Los caminos de la vida

Subastan cuadro abandonado en un sótano de Nueva Jersey que resultó ser obra de Rembrandt Harmenszoon van Rijn, el famoso pintor holandés

La obra de arte fue adquirida originalmente por los antepasados de Ned y Roger Landau, hermanos oriundos de Nueva Jersey, EEUU, sin saber en todas las generaciones que el mismo estuvo colgado en el comedor, y posteriormente guardado en un sótano, ni su autor, ni, por ende, su verdadero valor.

Al fallecer su abuelo, fue heredada por la madre de los tres hermanos, quien vendió varios objetos pero decidió quedarse con el cuadro. A su vez, cuando en 2010 ella murió, la obra sobrevivió a una nueva venta general, junto a la porcelana y algunos objetos de plata. Luego de pasar algunos años abandonada en el sótano, fue puesta a la venta por Ned.

 

La paciente inconsciencia (Una alegoría del sentido del olfato) data de 1620 y pertenece a una serie de cuadros que el artista pintó en su adolescencia

 

Para la subasta, Ned estimó que USD 800 sería un gran resultado para la obra, que muestra a una mujer inconsciente en una silla y a dos hombres tratando de reanimarla colocando un pañuelo cerca de su nariz. Además, la obra estaba descuidada, tenía algunas grietas y cierta pérdida de pintura.

El remate comenzó con algunas ofertas, a partir de USD 250, y no demoró en llegar a la cifra calculada. Sin embargo, luego saltó a los USD 5.000: un interesado que participaba vía telefónica desde Francia. Y no fue el único, ya que un alemán, también a distancia, superaba todas sus ofertas.

“Todos en la sala estábamos asombrados, la competencia entre ambos no paraba”, recuerda John Nye, a cargo de la subasta, en entrevista con Fox News. Finalmente, el comprador alemán hizo la última oferta que no pudo ser superada por su rival: USD 1.100.000. Fue allí cuando explicó la situación: “¡Es un Rembrandt! He estado buscando esta pintura gran parte de mi vida profesional”.

“Me quedé petrificado”, reconoce John Nye, dueño de la casa de subastas, en declaraciones recogidas por la agencia Reuters. Rápidamente el marchante se puso en contacto con Leiden Collection, una de las mayores colecciones privadas de arte holandés. La restauración confirmó el buen ojo del marchante. El cuadro escondía las siglas RHF (Rembrandt Harmenszoon van Rijn fecit o, en latín, hecho por Rembrandt Harmenszoon van Rijn).

Solo los especialistas foráneos habían identificado la obra, que resultó ser uno de los primeros trabajos del pintor holandés, parte de una serie de cinco obras sobre los sentidos realizados en la década de 1620, durante su adolescencia. En este caso, se trata del olfato.

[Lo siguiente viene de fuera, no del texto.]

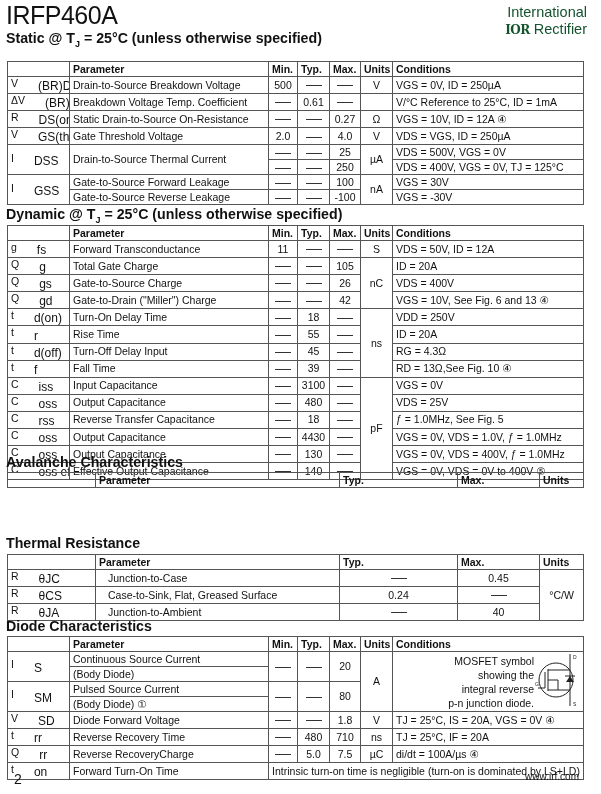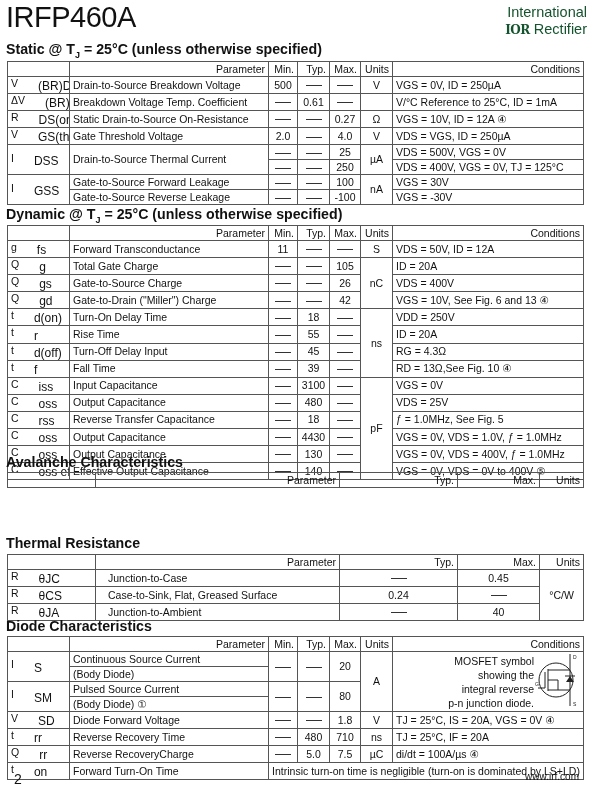--- a/index.html
+++ b/index.html
@@ -1,42 +1,42 @@
 <!DOCTYPE html>
 <html><head>
 <meta charset="utf-8">
 <style>
   html,body{margin:0;padding:0;background:#fff;}
   body{width:601px;height:794px;position:relative;overflow:hidden;font-family:"Liberation Sans",sans-serif;color:#111;}
-  .title{position:absolute;left:6px;top:1px;font-size:29px;letter-spacing:-0.5px;}
+  .title{position:absolute;left:6px;top:1px;font-size:25px;letter-spacing:-0.5px;}
   .logo{position:absolute;right:14px;top:4px;text-align:right;font-size:14.5px;line-height:17px;color:#14532d;}
   .logo .ior{font-family:"DejaVu Serif",serif;font-weight:bold;font-size:12px;letter-spacing:-0.5px;}
   .sec{position:absolute;left:6px;font-weight:bold;font-size:14.2px;}
   .sec sub{font-size:9px;}
   table{position:absolute;left:7px;border-collapse:collapse;font-size:10.5px;table-layout:fixed;}
   td,th{border:1px solid #555;padding:0 3px;height:14px;line-height:13px;white-space:nowrap;overflow:hidden;}
-  th{font-weight:normal;text-align:right;}
+  th{font-weight:bold;text-align:left;}
   .c{text-align:center;}
   .sym{font-size:10.5px;}
   .sym sub{font-size:12px;margin-left:20px;}
   .dash{display:inline-block;width:16px;height:1px;background:#333;vertical-align:middle;}
   .footer-num{position:absolute;left:14px;top:771px;font-size:14px;}
   .footer-url{position:absolute;right:22px;top:771px;font-size:10px;}
   .mos{float:right;margin-top:-2px;}
 </style>
 </head>
 <body>
 
 <div class="title">IRFP460A</div>
 <div class="logo">
   <div>International</div>
   <div><span class="ior">IOR</span> <span>Rectifier</span></div>
 </div>
 
-<div class="sec" style="top:41px"><span>Static @ T</span><sub>J</sub><span> = 25°C (unless otherwise specified)</span></div>
+<div class="sec" style="top:30px"><span>Static @ T</span><sub>J</sub><span> = 25°C (unless otherwise specified)</span></div>
 <table id="t-static" style="top:61px;width:577px">
   <colgroup>
       <col style="width:62px">
       <col style="width:199px">
       <col style="width:29px">
       <col style="width:32px">
       <col style="width:31px">
       <col style="width:32px">
       <col>
     </colgroup>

Posteriormente, la pintura fue restaurada por especialistas y nuevamente puesta a la venta. Según James Colby, presentadora de un programa de herencias de Fox, alcanzó un valor estimado de USD 4 millones. La abultada diferencia fue a parar a los bolsillos del experto que logró reconocerla, pero la familia también logró un importante rédito entre los USD 800 que esperaba y el millón que se llevó.